== Segment start ==

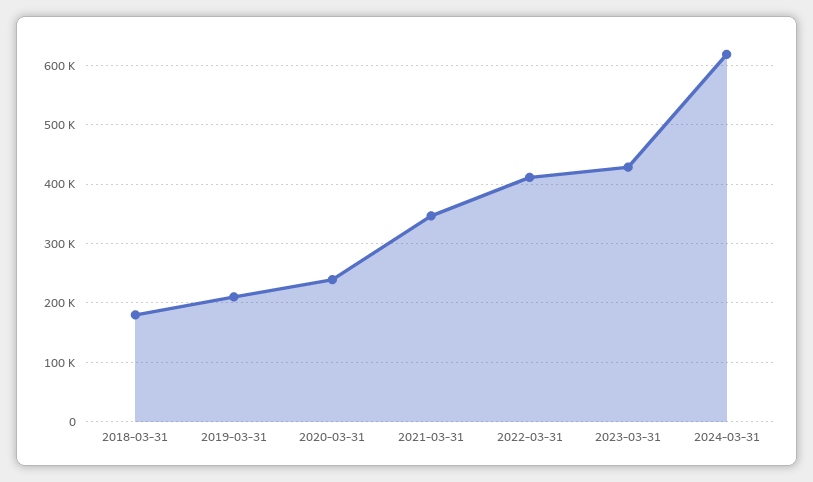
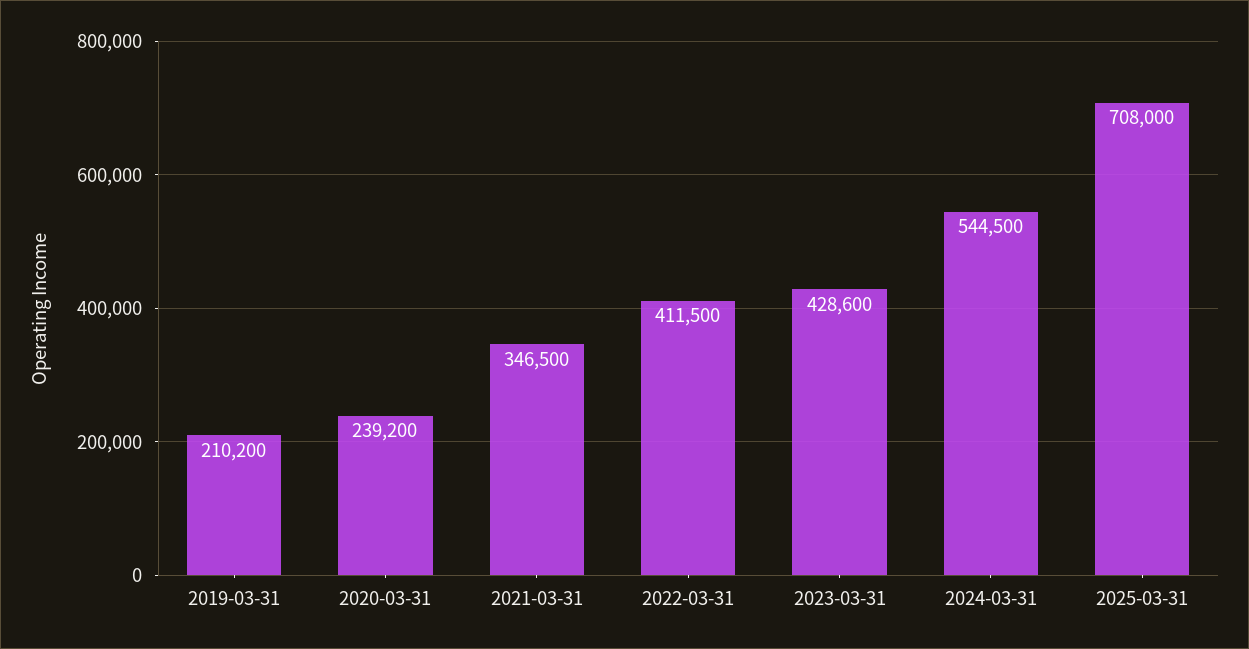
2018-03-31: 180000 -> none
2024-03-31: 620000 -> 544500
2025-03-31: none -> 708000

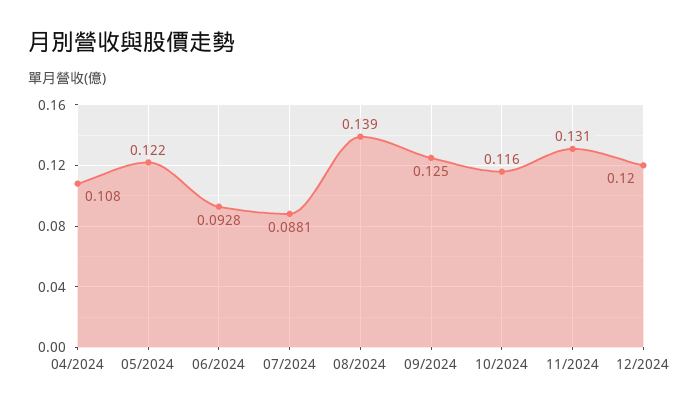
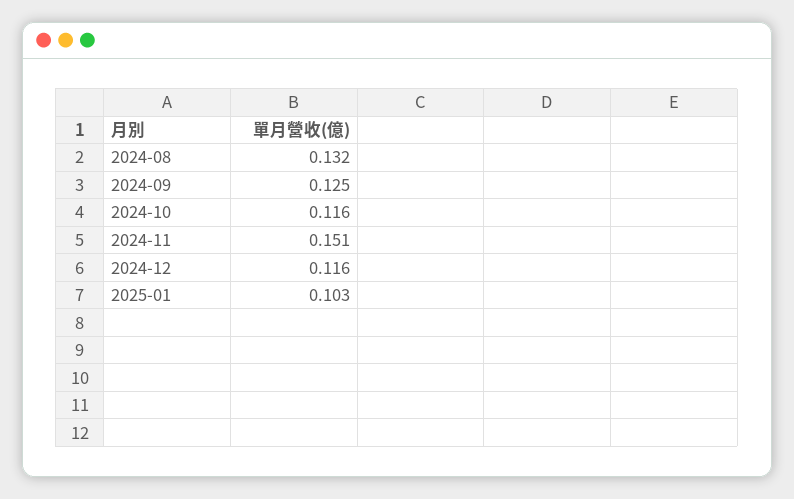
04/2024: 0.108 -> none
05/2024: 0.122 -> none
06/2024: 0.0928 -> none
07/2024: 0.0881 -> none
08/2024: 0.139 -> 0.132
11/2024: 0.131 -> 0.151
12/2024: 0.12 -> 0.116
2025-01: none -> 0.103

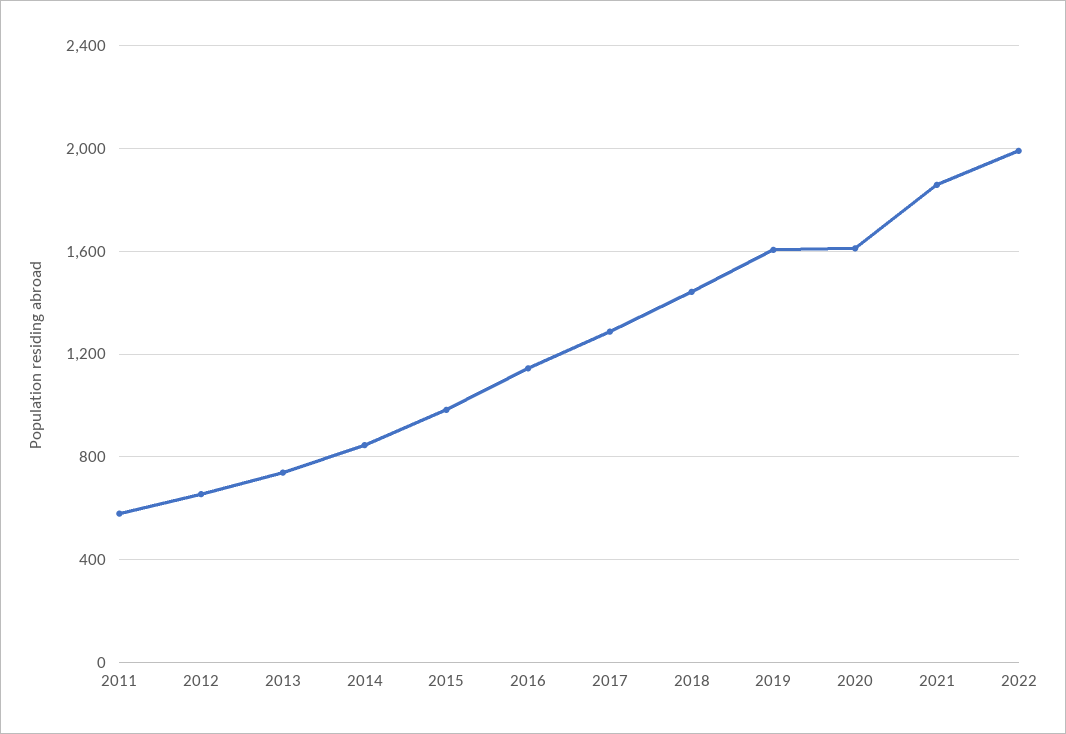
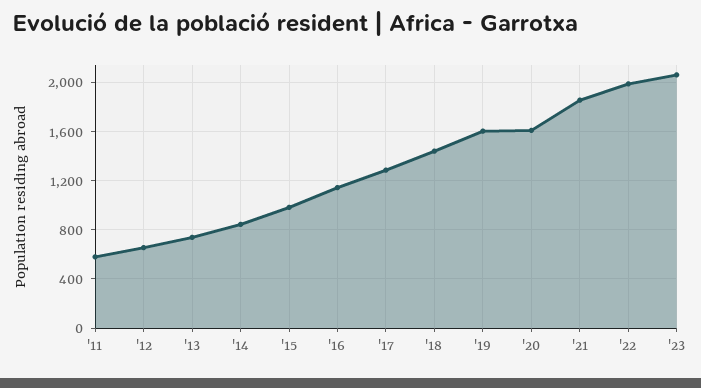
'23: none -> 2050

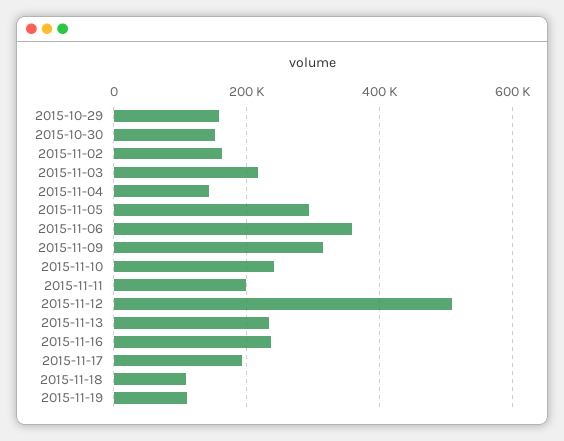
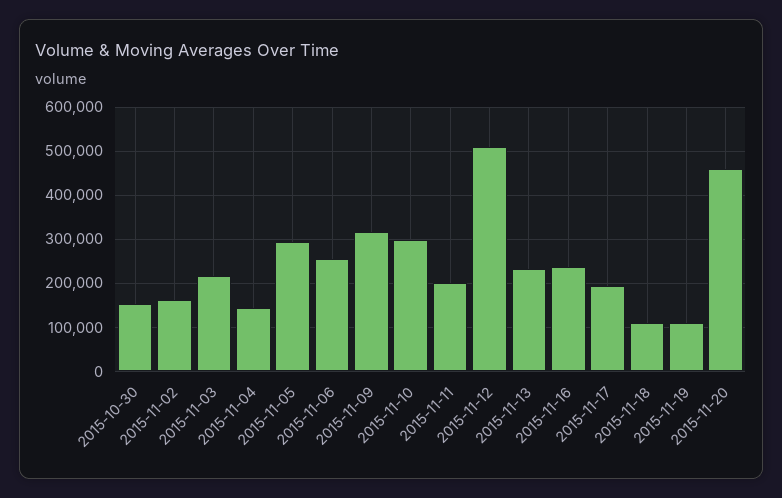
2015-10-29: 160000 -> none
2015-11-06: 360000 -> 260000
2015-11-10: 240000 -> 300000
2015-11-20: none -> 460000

== Segment end ==
== Segment start ==

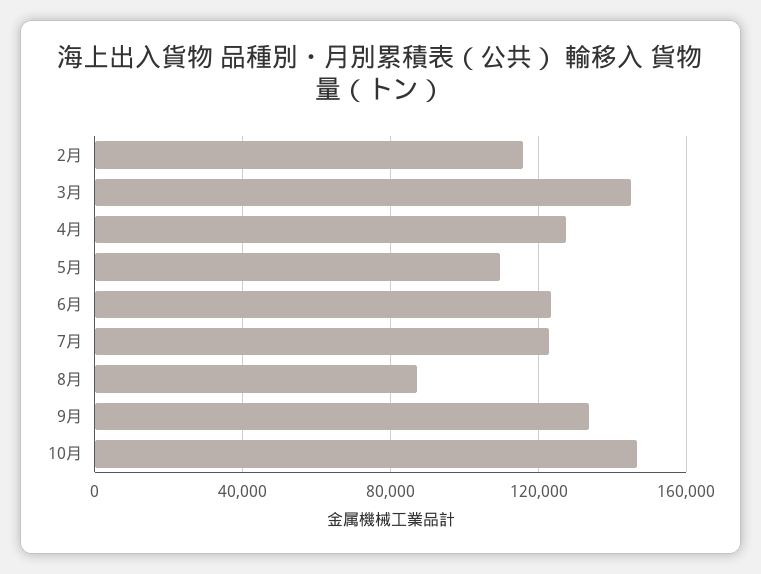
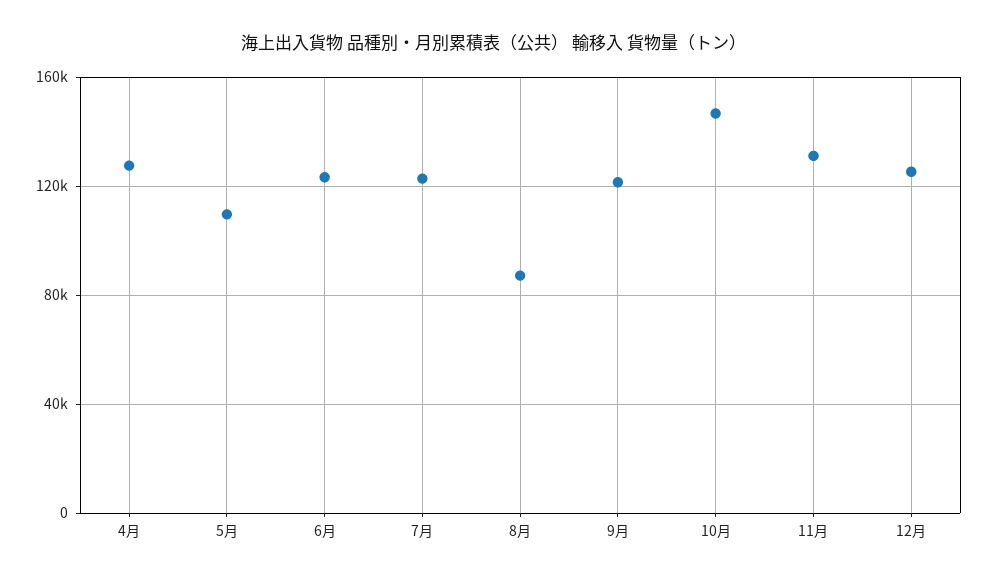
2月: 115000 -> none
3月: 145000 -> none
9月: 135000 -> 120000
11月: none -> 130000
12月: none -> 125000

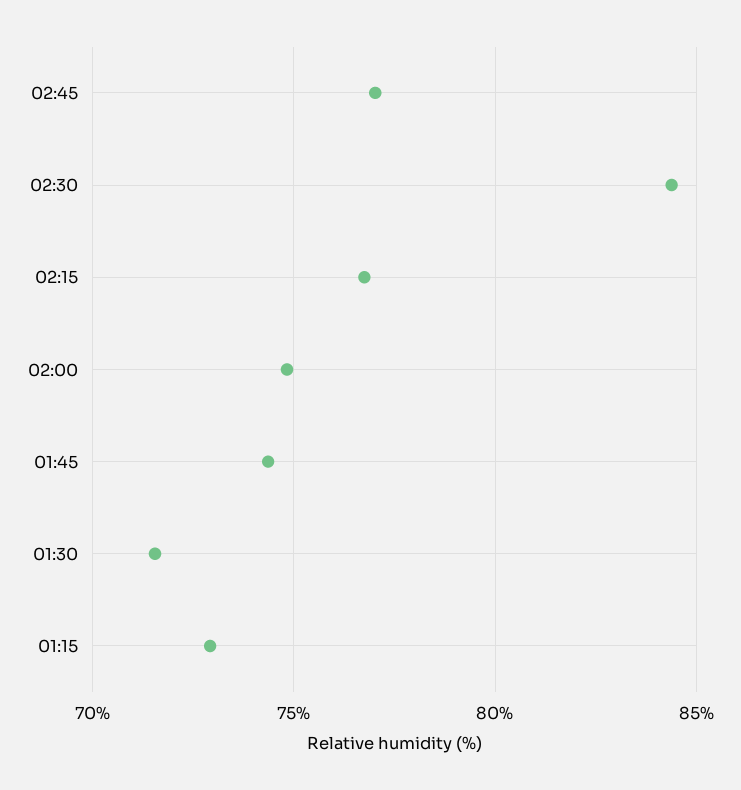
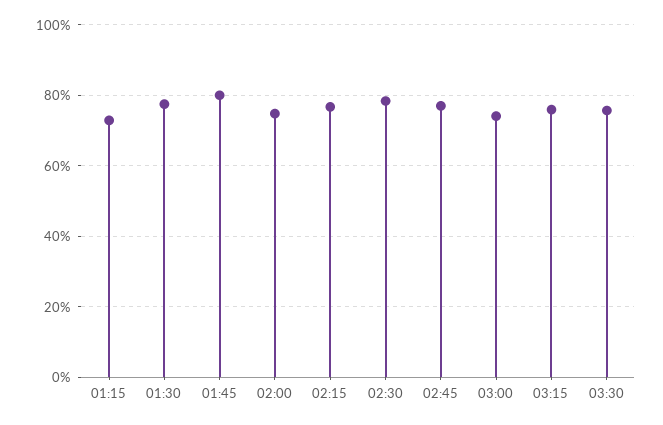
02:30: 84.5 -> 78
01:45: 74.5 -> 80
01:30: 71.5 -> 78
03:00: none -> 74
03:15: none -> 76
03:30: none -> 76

== Segment end ==
== Segment start ==

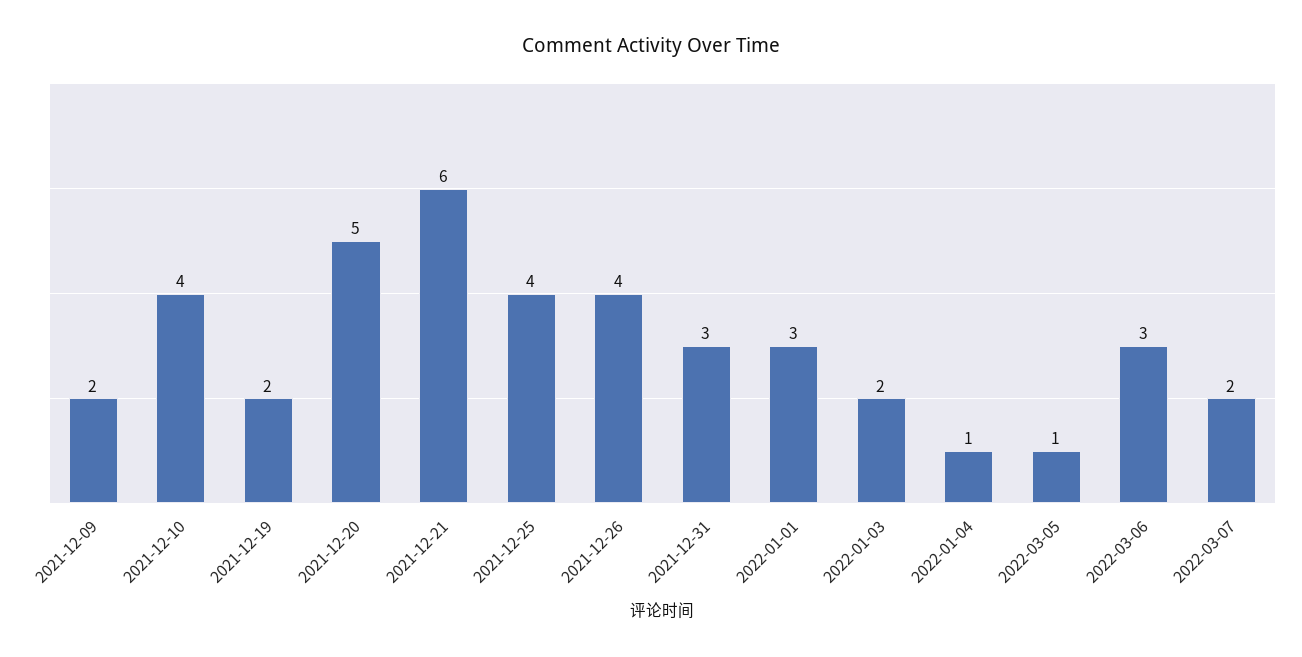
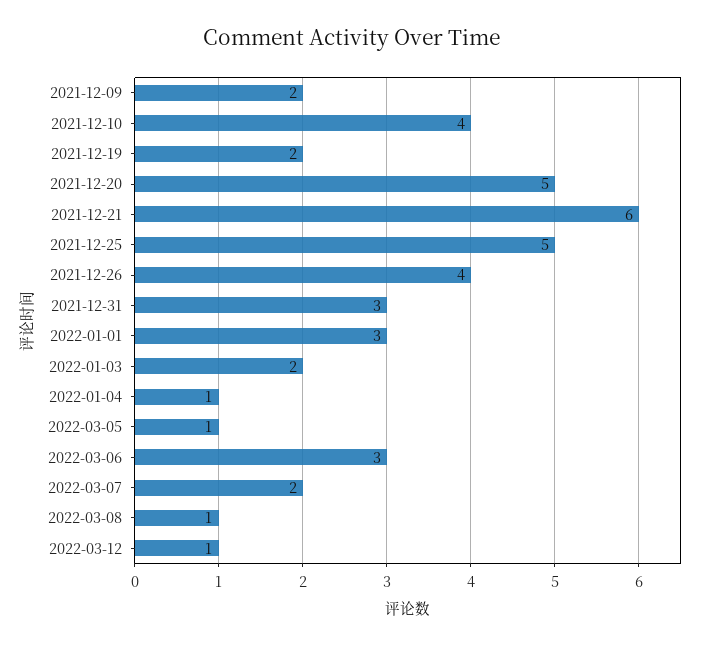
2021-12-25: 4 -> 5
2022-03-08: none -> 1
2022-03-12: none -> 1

== Segment end ==

Instructions to follow - The answer is the lines above from the one with "11/2024: 0.131 -> 0.151" to the one with "2015-11-20: none -> 460000", set down exactly, with no pictures.

Completed exercise -
11/2024: 0.131 -> 0.151
12/2024: 0.12 -> 0.116
2025-01: none -> 0.103

'23: none -> 2050

2015-10-29: 160000 -> none
2015-11-06: 360000 -> 260000
2015-11-10: 240000 -> 300000
2015-11-20: none -> 460000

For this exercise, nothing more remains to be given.